Joel Cheesman: It's sad.


Chad Sowash: But they're getting into recruiting, so it should... It's all good.


Joel Cheesman: Maybe they can turn it around with hiring. So let's go to recruitment now, Chad. Twitter's reportedly developing, "Twitter hiring", a job listings feature for verified organizations to post up to five listings visible on their profile. The service is expected to be free for verified organizations, offered alongside the $1,000 a month verified organization subscription. So it's not exactly quite free, but I guess it is in a roundabout way. Twitter's interest in jobs, jobs related offerings, was evident as they acquired the job matching startup Laskie, which we discovered or talked about, Chad, a few weeks ago. And Elon Musk expressed interest in the idea when they acquired Laskie. Chad, your thoughts on Twitter or X or whatever hiring?


Chad Sowash: Oh, okay. So we're gonna start out with a couple of quotes, so get get all this put into perspective.
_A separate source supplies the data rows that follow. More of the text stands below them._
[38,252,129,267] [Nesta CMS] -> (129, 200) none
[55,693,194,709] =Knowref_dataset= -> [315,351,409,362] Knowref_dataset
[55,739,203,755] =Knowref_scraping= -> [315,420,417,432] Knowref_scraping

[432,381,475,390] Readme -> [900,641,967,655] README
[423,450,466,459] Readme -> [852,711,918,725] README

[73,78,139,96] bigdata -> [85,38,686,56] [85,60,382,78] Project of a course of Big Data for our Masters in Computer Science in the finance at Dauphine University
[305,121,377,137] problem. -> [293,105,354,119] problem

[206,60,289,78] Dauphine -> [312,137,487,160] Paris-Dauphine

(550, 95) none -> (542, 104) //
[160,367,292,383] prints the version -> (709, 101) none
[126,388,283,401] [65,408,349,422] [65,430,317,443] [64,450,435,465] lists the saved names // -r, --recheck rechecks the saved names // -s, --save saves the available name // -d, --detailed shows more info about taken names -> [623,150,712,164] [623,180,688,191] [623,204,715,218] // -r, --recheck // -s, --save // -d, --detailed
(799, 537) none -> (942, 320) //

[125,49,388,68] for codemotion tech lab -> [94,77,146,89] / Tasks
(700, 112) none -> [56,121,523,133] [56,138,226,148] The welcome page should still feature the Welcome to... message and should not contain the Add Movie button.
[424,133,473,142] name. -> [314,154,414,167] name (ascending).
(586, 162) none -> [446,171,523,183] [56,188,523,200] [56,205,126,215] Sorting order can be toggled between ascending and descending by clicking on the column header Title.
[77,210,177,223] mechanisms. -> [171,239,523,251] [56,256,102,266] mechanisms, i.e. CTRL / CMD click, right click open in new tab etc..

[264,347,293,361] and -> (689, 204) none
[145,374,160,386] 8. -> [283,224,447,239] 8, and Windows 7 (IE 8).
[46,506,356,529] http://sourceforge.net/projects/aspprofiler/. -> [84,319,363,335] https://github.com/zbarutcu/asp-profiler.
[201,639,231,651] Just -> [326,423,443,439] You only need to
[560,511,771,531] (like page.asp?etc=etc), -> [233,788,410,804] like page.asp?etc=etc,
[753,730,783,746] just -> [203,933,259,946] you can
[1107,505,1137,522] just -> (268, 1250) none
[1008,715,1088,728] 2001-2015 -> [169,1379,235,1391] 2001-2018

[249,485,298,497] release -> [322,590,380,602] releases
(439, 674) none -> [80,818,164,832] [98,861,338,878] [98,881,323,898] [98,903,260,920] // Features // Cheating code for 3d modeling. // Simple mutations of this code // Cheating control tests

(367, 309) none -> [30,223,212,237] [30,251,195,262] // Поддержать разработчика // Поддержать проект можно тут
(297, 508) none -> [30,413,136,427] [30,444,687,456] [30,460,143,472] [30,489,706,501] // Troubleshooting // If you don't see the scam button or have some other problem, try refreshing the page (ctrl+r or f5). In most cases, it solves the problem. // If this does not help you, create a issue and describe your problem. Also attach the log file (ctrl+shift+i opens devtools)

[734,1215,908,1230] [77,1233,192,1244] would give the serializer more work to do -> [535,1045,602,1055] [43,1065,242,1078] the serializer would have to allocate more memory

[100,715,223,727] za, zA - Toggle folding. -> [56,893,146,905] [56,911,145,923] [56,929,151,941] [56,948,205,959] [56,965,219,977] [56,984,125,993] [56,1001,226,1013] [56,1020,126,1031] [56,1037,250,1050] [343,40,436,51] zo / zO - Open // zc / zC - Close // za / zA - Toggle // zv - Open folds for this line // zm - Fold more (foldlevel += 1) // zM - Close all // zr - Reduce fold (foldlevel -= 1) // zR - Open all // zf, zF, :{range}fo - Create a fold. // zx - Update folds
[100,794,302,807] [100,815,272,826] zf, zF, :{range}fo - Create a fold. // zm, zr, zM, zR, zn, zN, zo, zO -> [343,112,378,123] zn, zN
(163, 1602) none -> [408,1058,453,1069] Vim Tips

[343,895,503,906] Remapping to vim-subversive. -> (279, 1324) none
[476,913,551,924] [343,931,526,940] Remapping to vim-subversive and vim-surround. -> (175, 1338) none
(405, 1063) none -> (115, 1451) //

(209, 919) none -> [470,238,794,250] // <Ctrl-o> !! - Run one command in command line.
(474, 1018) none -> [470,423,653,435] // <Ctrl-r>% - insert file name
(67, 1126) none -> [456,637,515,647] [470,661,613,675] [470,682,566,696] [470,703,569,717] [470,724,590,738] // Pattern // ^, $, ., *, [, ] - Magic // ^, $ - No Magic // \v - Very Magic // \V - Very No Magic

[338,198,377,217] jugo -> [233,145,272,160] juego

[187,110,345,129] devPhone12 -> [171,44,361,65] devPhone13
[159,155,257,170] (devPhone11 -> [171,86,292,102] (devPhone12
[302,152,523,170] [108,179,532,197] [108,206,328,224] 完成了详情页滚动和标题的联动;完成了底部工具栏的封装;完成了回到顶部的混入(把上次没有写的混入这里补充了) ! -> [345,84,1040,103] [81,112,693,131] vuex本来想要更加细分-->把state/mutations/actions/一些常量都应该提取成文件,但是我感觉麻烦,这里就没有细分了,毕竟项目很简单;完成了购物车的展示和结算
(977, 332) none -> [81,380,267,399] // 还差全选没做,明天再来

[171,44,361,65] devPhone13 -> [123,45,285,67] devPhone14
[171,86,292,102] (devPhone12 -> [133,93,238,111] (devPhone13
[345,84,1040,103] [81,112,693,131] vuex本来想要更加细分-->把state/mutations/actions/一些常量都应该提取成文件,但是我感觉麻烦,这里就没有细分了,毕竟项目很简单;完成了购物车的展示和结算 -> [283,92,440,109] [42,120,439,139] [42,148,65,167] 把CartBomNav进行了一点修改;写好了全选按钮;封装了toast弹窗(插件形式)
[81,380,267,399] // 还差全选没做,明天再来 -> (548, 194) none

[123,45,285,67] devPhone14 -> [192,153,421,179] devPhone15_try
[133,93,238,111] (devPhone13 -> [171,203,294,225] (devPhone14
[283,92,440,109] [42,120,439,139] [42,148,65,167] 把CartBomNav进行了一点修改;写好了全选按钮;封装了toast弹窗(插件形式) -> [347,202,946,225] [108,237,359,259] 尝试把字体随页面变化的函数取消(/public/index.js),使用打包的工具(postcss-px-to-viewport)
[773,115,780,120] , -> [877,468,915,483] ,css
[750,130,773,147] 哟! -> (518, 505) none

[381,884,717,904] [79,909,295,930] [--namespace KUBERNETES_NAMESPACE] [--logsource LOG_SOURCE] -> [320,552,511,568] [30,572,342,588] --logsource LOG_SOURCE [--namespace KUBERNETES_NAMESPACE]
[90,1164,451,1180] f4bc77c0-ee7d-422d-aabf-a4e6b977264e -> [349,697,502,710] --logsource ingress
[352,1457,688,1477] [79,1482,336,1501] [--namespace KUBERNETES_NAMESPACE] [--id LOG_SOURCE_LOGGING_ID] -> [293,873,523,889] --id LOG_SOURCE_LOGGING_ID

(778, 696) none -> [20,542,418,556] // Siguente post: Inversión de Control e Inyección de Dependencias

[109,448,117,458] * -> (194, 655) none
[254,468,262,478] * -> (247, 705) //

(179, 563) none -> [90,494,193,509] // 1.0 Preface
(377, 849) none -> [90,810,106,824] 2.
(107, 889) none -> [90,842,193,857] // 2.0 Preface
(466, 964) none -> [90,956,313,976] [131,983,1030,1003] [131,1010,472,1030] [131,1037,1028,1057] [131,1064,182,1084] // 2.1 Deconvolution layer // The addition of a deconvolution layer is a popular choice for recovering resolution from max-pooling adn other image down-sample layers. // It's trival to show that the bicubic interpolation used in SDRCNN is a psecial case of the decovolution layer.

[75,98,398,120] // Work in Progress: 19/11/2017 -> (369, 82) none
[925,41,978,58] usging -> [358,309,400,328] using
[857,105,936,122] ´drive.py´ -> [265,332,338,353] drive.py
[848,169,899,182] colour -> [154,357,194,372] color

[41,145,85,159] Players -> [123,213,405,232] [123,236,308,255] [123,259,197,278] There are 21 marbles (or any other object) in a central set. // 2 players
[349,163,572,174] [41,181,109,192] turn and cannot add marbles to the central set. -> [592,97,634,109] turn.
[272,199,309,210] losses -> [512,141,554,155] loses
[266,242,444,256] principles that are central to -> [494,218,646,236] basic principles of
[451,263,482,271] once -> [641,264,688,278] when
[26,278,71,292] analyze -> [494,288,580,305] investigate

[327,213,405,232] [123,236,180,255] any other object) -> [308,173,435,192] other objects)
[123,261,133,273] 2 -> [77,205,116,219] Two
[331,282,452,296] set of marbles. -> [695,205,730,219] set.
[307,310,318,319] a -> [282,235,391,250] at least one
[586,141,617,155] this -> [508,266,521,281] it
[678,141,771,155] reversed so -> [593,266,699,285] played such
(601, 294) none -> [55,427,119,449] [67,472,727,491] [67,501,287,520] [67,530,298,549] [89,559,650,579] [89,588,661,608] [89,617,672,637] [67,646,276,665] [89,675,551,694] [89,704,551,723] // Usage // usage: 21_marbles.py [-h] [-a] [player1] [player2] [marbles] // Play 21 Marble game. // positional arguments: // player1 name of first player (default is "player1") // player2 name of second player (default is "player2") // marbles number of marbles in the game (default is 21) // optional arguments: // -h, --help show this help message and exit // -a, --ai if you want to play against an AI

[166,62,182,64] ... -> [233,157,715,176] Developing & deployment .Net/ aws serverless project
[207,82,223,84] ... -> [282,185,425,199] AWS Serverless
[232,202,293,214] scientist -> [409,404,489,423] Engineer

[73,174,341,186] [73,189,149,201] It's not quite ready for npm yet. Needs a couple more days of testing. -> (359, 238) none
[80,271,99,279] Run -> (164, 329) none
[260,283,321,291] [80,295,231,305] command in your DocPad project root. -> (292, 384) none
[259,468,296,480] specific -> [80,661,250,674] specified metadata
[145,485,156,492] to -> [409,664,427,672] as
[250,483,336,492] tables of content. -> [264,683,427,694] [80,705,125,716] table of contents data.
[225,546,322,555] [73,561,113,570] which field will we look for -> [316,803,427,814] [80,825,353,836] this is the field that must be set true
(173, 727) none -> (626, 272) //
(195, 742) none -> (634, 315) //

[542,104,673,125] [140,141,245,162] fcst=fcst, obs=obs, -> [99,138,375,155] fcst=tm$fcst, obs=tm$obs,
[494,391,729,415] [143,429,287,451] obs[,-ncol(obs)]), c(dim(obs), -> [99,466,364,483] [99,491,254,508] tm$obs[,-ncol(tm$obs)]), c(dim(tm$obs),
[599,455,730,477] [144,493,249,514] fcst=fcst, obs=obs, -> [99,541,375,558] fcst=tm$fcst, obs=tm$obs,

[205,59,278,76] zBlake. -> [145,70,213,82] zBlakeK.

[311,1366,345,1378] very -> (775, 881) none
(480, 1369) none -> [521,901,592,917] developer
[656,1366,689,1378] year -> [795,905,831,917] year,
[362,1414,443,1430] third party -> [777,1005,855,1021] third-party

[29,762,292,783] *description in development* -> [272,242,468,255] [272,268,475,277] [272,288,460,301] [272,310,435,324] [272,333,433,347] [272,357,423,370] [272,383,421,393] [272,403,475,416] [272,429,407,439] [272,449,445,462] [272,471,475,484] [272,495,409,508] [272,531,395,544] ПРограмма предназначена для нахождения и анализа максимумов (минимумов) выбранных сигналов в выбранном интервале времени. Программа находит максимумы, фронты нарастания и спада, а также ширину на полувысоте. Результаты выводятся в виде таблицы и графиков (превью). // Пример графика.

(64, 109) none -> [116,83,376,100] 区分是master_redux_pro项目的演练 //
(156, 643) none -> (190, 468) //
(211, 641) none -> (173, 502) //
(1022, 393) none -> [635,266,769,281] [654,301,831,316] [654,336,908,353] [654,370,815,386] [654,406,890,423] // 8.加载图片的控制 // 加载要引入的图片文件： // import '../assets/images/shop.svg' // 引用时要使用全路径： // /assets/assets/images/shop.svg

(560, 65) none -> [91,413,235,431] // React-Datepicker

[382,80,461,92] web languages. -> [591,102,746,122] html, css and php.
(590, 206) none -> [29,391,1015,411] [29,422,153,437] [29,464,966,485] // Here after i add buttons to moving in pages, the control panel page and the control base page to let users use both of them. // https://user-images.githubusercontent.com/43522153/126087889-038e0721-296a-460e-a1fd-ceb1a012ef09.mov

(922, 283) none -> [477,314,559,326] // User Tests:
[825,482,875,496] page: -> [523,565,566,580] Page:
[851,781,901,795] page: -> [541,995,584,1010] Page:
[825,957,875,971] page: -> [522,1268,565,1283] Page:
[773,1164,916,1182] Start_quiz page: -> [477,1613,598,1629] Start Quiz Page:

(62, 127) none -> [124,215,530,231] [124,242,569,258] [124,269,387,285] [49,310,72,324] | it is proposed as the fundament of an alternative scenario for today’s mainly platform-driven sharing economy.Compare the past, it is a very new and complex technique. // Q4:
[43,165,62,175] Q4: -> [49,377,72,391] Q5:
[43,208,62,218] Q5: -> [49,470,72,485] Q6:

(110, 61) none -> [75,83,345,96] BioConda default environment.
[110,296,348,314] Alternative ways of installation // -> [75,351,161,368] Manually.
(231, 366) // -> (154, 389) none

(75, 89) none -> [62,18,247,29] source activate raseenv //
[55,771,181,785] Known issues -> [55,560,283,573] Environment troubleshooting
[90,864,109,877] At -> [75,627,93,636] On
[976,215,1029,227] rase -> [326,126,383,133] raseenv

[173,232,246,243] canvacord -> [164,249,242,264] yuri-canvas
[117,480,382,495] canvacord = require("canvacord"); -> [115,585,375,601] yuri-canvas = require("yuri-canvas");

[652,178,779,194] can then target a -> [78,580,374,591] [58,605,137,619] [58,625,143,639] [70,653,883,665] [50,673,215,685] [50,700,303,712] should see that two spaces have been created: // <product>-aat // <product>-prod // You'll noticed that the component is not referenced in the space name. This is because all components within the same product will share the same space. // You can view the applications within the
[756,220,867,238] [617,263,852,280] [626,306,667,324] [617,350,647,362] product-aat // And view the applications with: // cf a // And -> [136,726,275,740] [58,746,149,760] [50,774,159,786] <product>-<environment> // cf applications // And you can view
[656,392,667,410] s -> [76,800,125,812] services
So this quote is from NDTV, "Advertiser spending dropped 89% to $7.6 million, over a two-month period earlier this year, according to estimates from market research firm Sensor Tower." Dropped 89%. Then the BBC reports, "Twitter has lost almost half of its advertising revenue, since it was bought by Elon Musk last October, in a statement by Musk."


Chad Sowash: Job postings won't heal Twitter's self-inflicted revenue wounds. It's just not going to happen. This is a gushing wound, and he's got a generic band-aid that they're trying to apply to it. Job postings on Twitter are already happening, and if you're following a company that you're interested in, you're probably already seeing jobs in your feed. They're probably 99% irrelevant, but jobs have been in the feed since back in the TweetMyJobs days. Five featured jobs? I mean, can you imagine a company with hundreds or thousands of jobs trying to manage the top five jobs on your profile? If you can only sponsor five jobs, I mean, because there's no clarity about this yet. If you can only sponsor five jobs at a time, that dramatically curbs the revenue opportunity. That makes no sense. Discovery.


Chad Sowash: How will Twitter drive relevant leads to real engagement? Well, the answer is, relevant job content. But Twitter has little to no understanding of user's work history, career pathing, or anything related to providing relevant job content to users. Now, I understand that Twitter purchased Laskie, a job matching platform. But without the data about me and my work history, none of that fucking matters, right? Again, you're just making shit up. You're going to have hallucinations all over the place. Employer branding. What brand wants to be involved in this shitshow other than maybe the MyPillow guy, right? So, very few. As demonstrated by advertising, marketing, and brand leaders pulling their cash out of Twitter. So this isn't bringing a knife to a gunfight. It's the equivalent of bringing a man with no arms and no legs to a gunfight.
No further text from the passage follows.